:: Problem ::
Output every entry exactly, without any pictures.

======== Supplied material ========

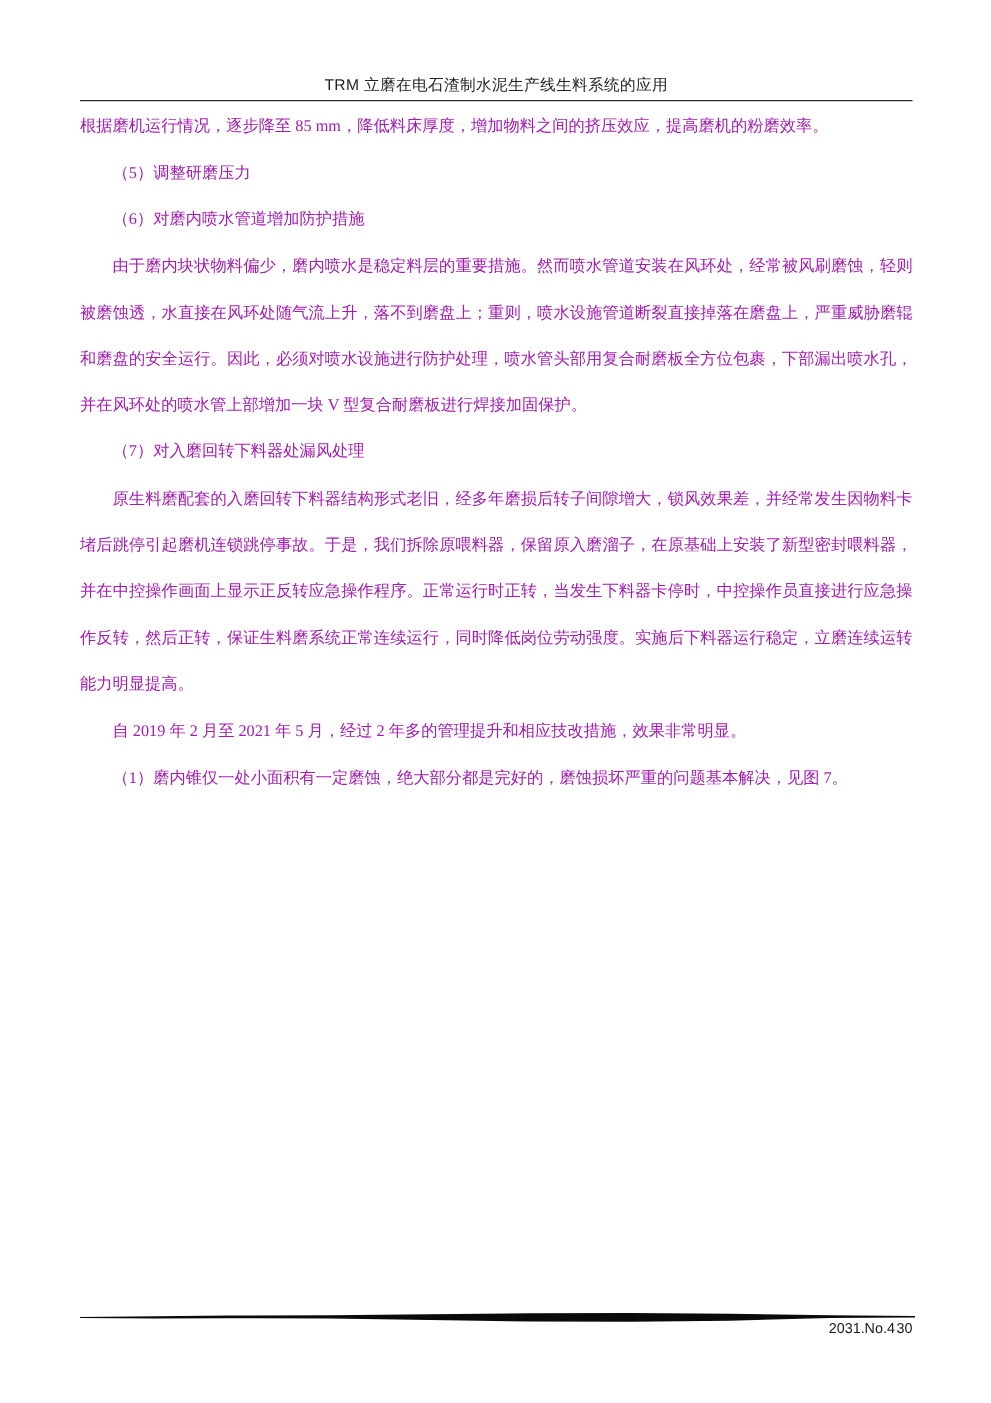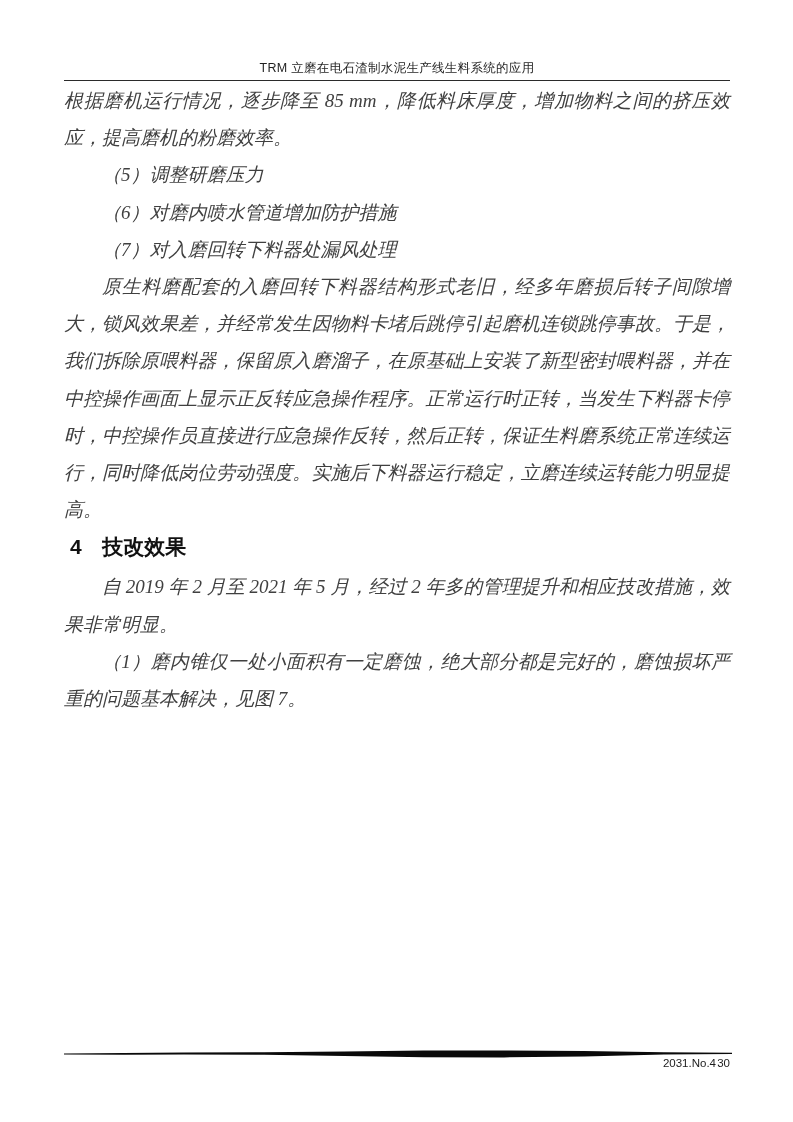--- a/index.html
+++ b/index.html
@@ -42,13 +42,12 @@
   }
   .para {
     margin: 0;
-    font-size: 19px;
+    font-size: 13px;
     line-height: 37.2px;
     text-align: justify;
     text-indent: 2em;
-    color: #404040;
+    color: #a21caf;
     word-break: break-all;
-    font-style: italic;
   }
   .para.no-indent { text-indent: 0; }
   .section-heading {

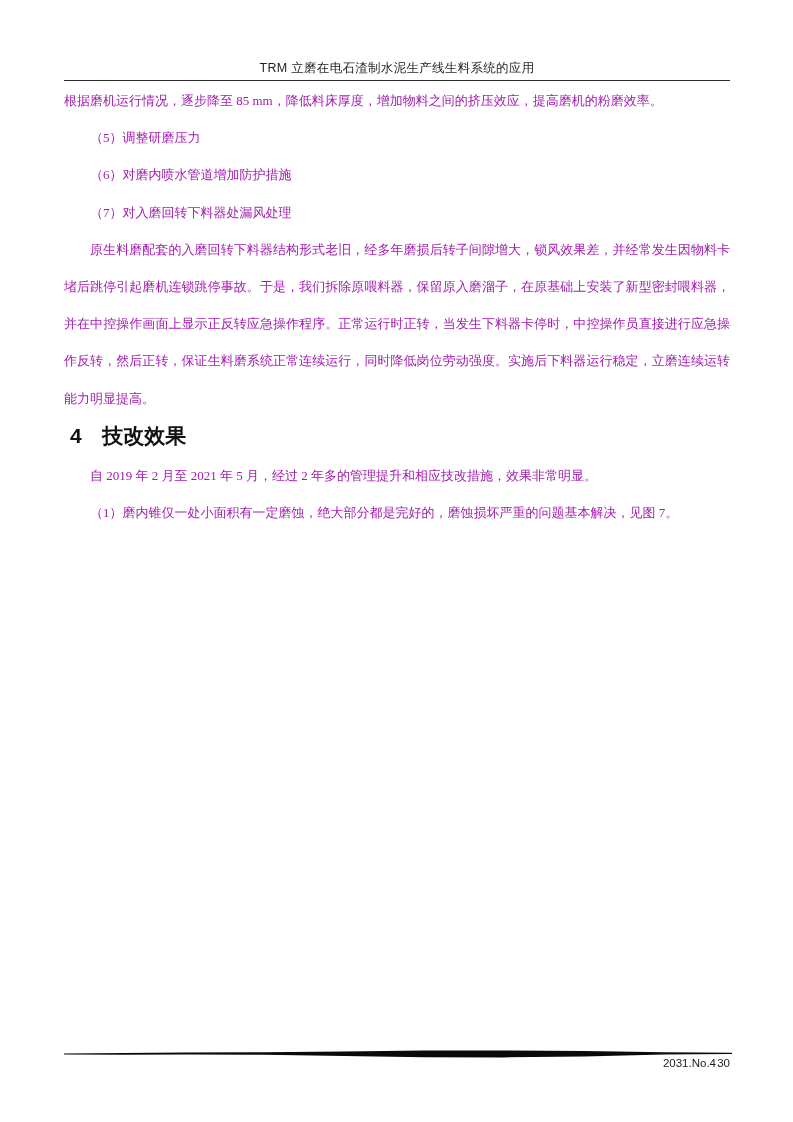--- a/index.html
+++ b/index.html
@@ -101,6 +101,7 @@
     <p class="para no-indent">根据磨机运行情况，逐步降至 85 mm，降低料床厚度，增加物料之间的挤压效应，提高磨机的粉磨效率。</p>
     <p class="para">（5）调整研磨压力</p>
     <p class="para">（6）对磨内喷水管道增加防护措施</p>
+    <p class="para">由于磨内块状物料偏少，磨内喷水是稳定料层的重要措施。然而喷水管道安装在风环处，经常被风刷磨蚀，轻则被磨蚀透，水直接在风环处随气流上升，落不到磨盘上；重则，喷水设施管道断裂直接掉落在磨盘上，严重威胁磨辊和磨盘的安全运行。因此，必须对喷水设施进行防护处理，喷水管头部用复合耐磨板全方位包裹，下部漏出喷水孔，并在风环处的喷水管上部增加一块 V 型复合耐磨板进行焊接加固保护。</p>
     <p class="para">（7）对入磨回转下料器处漏风处理</p>
     <p class="para">原生料磨配套的入磨回转下料器结构形式老旧，经多年磨损后转子间隙增大，锁风效果差，并经常发生因物料卡堵后跳停引起磨机连锁跳停事故。于是，我们拆除原喂料器，保留原入磨溜子，在原基础上安装了新型密封喂料器，并在中控操作画面上显示正反转应急操作程序。正常运行时正转，当发生下料器卡停时，中控操作员直接进行应急操作反转，然后正转，保证生料磨系统正常连续运行，同时降低岗位劳动强度。实施后下料器运行稳定，立磨连续运转能力明显提高。</p>
 

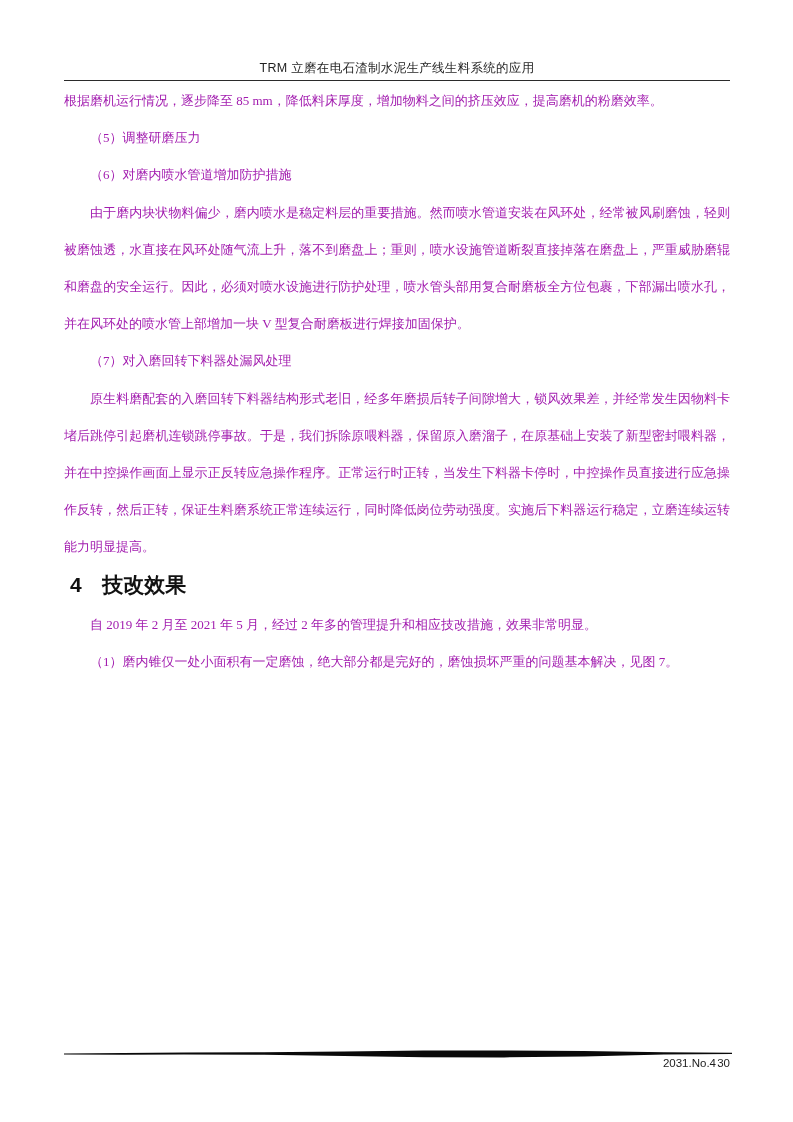--- a/index.html
+++ b/index.html
@@ -105,10 +105,6 @@
     <p class="para">（7）对入磨回转下料器处漏风处理</p>
     <p class="para">原生料磨配套的入磨回转下料器结构形式老旧，经多年磨损后转子间隙增大，锁风效果差，并经常发生因物料卡堵后跳停引起磨机连锁跳停事故。于是，我们拆除原喂料器，保留原入磨溜子，在原基础上安装了新型密封喂料器，并在中控操作画面上显示正反转应急操作程序。正常运行时正转，当发生下料器卡停时，中控操作员直接进行应急操作反转，然后正转，保证生料磨系统正常连续运行，同时降低岗位劳动强度。实施后下料器运行稳定，立磨连续运转能力明显提高。</p>
 
-    <h2 class="section-heading">
-      <span class="sec-num">4</span>
-      <span class="sec-title">技改效果</span>
-    </h2>
 
     <p class="para">自 2019 年 2 月至 2021 年 5 月，经过 2 年多的管理提升和相应技改措施，效果非常明显。</p>
     <p class="para">（1）磨内锥仅一处小面积有一定磨蚀，绝大部分都是完好的，磨蚀损坏严重的问题基本解决，见图 7。</p>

========

:: Output below ::
--- a/index.html
+++ b/index.html
@@ -42,13 +42,12 @@
   }
   .para {
     margin: 0;
-    font-size: 19px;
+    font-size: 13px;
     line-height: 37.2px;
     text-align: justify;
     text-indent: 2em;
-    color: #404040;
+    color: #a21caf;
     word-break: break-all;
-    font-style: italic;
   }
   .para.no-indent { text-indent: 0; }
   .section-heading {

--- a/index.html
+++ b/index.html
@@ -101,6 +101,7 @@
     <p class="para no-indent">根据磨机运行情况，逐步降至 85 mm，降低料床厚度，增加物料之间的挤压效应，提高磨机的粉磨效率。</p>
     <p class="para">（5）调整研磨压力</p>
     <p class="para">（6）对磨内喷水管道增加防护措施</p>
+    <p class="para">由于磨内块状物料偏少，磨内喷水是稳定料层的重要措施。然而喷水管道安装在风环处，经常被风刷磨蚀，轻则被磨蚀透，水直接在风环处随气流上升，落不到磨盘上；重则，喷水设施管道断裂直接掉落在磨盘上，严重威胁磨辊和磨盘的安全运行。因此，必须对喷水设施进行防护处理，喷水管头部用复合耐磨板全方位包裹，下部漏出喷水孔，并在风环处的喷水管上部增加一块 V 型复合耐磨板进行焊接加固保护。</p>
     <p class="para">（7）对入磨回转下料器处漏风处理</p>
     <p class="para">原生料磨配套的入磨回转下料器结构形式老旧，经多年磨损后转子间隙增大，锁风效果差，并经常发生因物料卡堵后跳停引起磨机连锁跳停事故。于是，我们拆除原喂料器，保留原入磨溜子，在原基础上安装了新型密封喂料器，并在中控操作画面上显示正反转应急操作程序。正常运行时正转，当发生下料器卡停时，中控操作员直接进行应急操作反转，然后正转，保证生料磨系统正常连续运行，同时降低岗位劳动强度。实施后下料器运行稳定，立磨连续运转能力明显提高。</p>
 

--- a/index.html
+++ b/index.html
@@ -105,10 +105,6 @@
     <p class="para">（7）对入磨回转下料器处漏风处理</p>
     <p class="para">原生料磨配套的入磨回转下料器结构形式老旧，经多年磨损后转子间隙增大，锁风效果差，并经常发生因物料卡堵后跳停引起磨机连锁跳停事故。于是，我们拆除原喂料器，保留原入磨溜子，在原基础上安装了新型密封喂料器，并在中控操作画面上显示正反转应急操作程序。正常运行时正转，当发生下料器卡停时，中控操作员直接进行应急操作反转，然后正转，保证生料磨系统正常连续运行，同时降低岗位劳动强度。实施后下料器运行稳定，立磨连续运转能力明显提高。</p>
 
-    <h2 class="section-heading">
-      <span class="sec-num">4</span>
-      <span class="sec-title">技改效果</span>
-    </h2>
 
     <p class="para">自 2019 年 2 月至 2021 年 5 月，经过 2 年多的管理提升和相应技改措施，效果非常明显。</p>
     <p class="para">（1）磨内锥仅一处小面积有一定磨蚀，绝大部分都是完好的，磨蚀损坏严重的问题基本解决，见图 7。</p>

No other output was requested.